I’m en route to Newcastle; hurtling up the country at an unfeasible rate of knots. We don’t seem to have stopped anywhere, and are about to arrive in York. The last time I passed through this station, the whole place was under two feet of snow, and I was at the beginning of an adventure in an unknown city where everyone wanted to call me “pet”. The purpose of today’s trip is to hand over the music I’ve written to the people who are going to be performing it. I shall be over-seeing their first rehearsals and for some reason I’m fairly nervous. Maybe it’s because we’re going to hit the ground running. As soon as I’m off this train, I’ll be whisked to Alnwick to work with a brass band. It may be that my ill-mannered subconscious is trying to tell me that the music I’ve written for the band could be too challenging for them. My music software is warmed-up and ready to make serious simplifications should this prove to be the case.
I had a meeting this morning at the BBC to discuss a wonderful project. It’s so exciting, and we all came out admitting we’d passed the point of pretending to be cool, and were open about how gutted we’d be if everything suddenly fell apart. I don’t want to go into too many details for fear of randomly jinxing everything, but it’s one of those projects that would be a real turning point in my life if it were to come off. Sadly, I’ve now done everything I can to pitch the idea, and from now on we’re in the lap of the BBC Gods, who have to weigh things up and see if enough money can be found to make things happen. Keep your fingers crossed for me.
Having said we’re speeding through the countryside on this north-bound train, we’ve just ground to a relative standstill, and been informed that there’s a “points problem in the Northallerton area.” The woman who did the announcement has a lovely clear voice, but seems to want to use it rather too often. She’s called Tracey. The Lovely Tracey. We’ve had all sorts of announcements, including a couple which were referring to something going on in the vestibules at the end of the carriages. Sadly, I don’t think The Lovely Tracey has any idea what a vestibule is. She’s already read the word out as “vestibullez” and “vestibulls”. Maybe next time, she’ll get it right!
Tiny soap box moment. It used to be that internet access was free on East Coast train lines. It didn’t always work, but it was one of those nice gestures that sugar-coated the extortionate prices and crowded carriages. It’s no surprise, however, to discover that wi-fi is now only free for 10 minutes. After ten minutes you have to pay. Yet another step back into the dark ages! Yet another reason to quadruple your carbon footprint and drive everywhere; even if the cost of petrol is at a ridiculous all-time high.
Can someone please lobby the government? I'm afraid I can’t do it anymore, because I’ve stopped communicating with my (Lib Dem) MP. Sadly, she decided to side with the Tories on the issue of student fees. Lynne Featherstone certainly was for turning and I was appalled.
I heard today that my junior school head teacher, Bob Whitworth, had suddenly died at Kettering General Hospital and the news has made me feel rather sad. He was quite a character; a Rushden nationalist who wondered why anyone would want to move away from the hallowed turf of Northamptonshire, but also a great lover of music. My junior school buzzed with music and a great deal of that must have been due to his influence. Good night, Mr Whitworth, and thank you for the music. Albert and the Lion will never be the same without you!

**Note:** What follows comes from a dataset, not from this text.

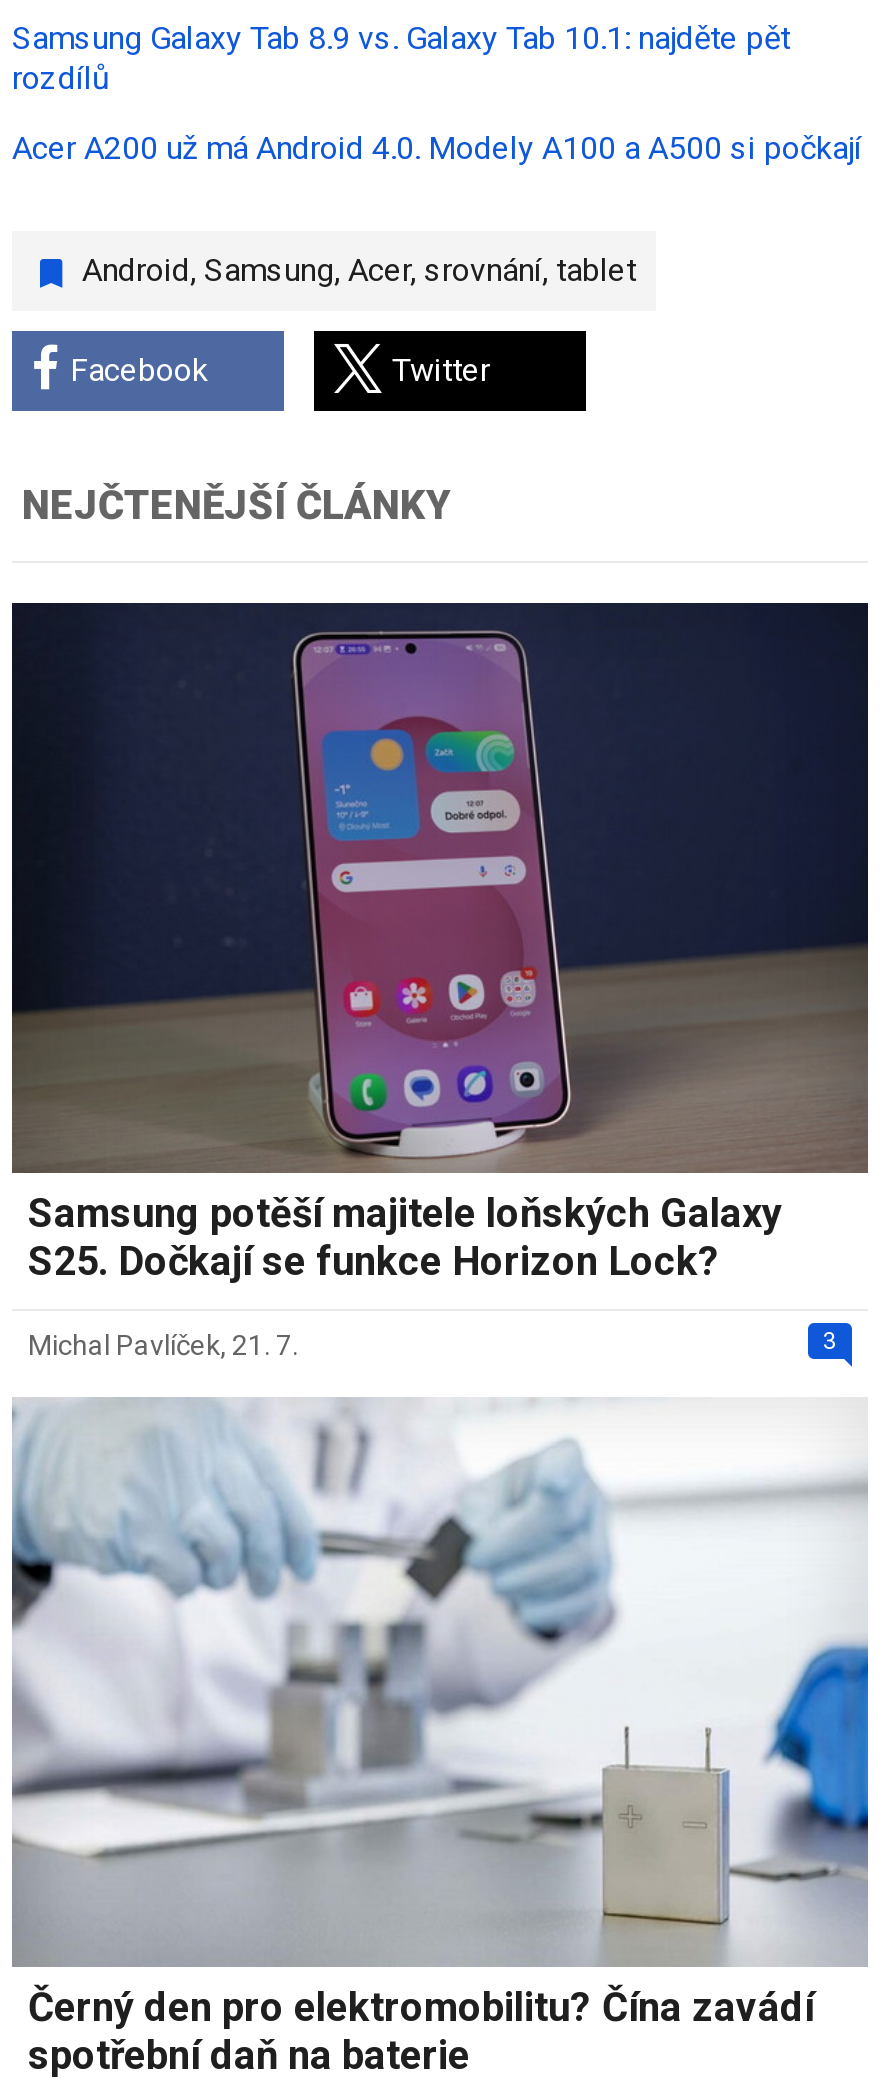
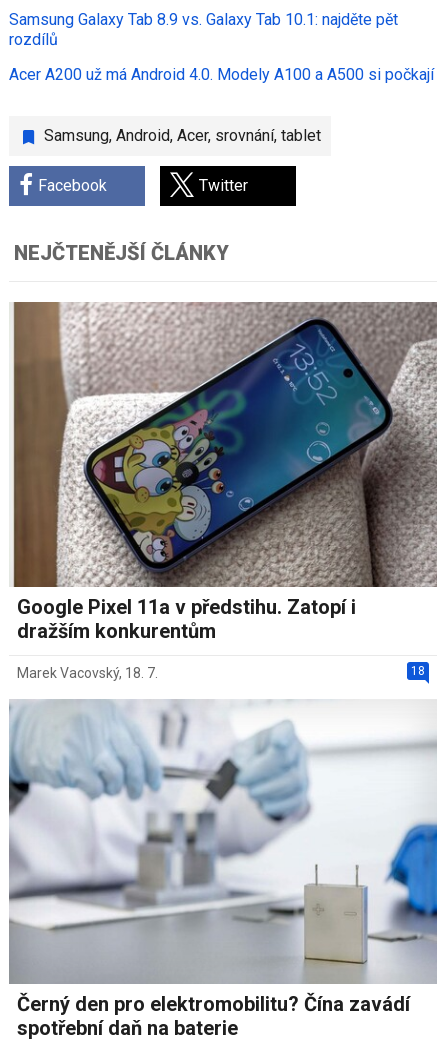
[82,251,636,289] Android, Samsung, Acer, srovnání, tablet -> [44,126,321,145] Samsung, Android, Acer, srovnání, tablet
[10,601,870,1285] [image] | Samsung potěší majitele loňských Galaxy | S25. Dočkají se funkce Horizon Lock? -> [9,301,438,643] [image] | Google Pixel 11a v předstihu. Zatopí i | dražším konkurentům
[28,1327,837,1361] 3 | Michal Pavlíček, 21. 7. -> [17,664,425,681] 18 | Marek Vacovský, 18. 7.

Saturday 12th January 1660, and Pepys took a trip to Rotherhithe and then Deptford to deal with a variety of Navy issues. He was thrilled to discover quite how well-respected he’d suddenly become, writing, “never till now did I see the great authority of my place, all the captains of the fleet coming cap in hand to us”
He stayed the night with Mr Davis, the store-keeper, whose wife was so ill that she couldn’t get out of bed to meet her guest for the night. Despite her illness, Pepys was made to feel incredibly welcome; “Prince-like” in fact, so much so, that he was “at a loss how to behave.”
I leave you with Pepys’ description of one Major Waters, with whom our hero was forced to spend much of his day: “a deaf and most amorous melancholy gentleman, who is under a despayr in love, as the Colonel told me, which makes him bad company, though a most good- natured man.” Poor Major Waters.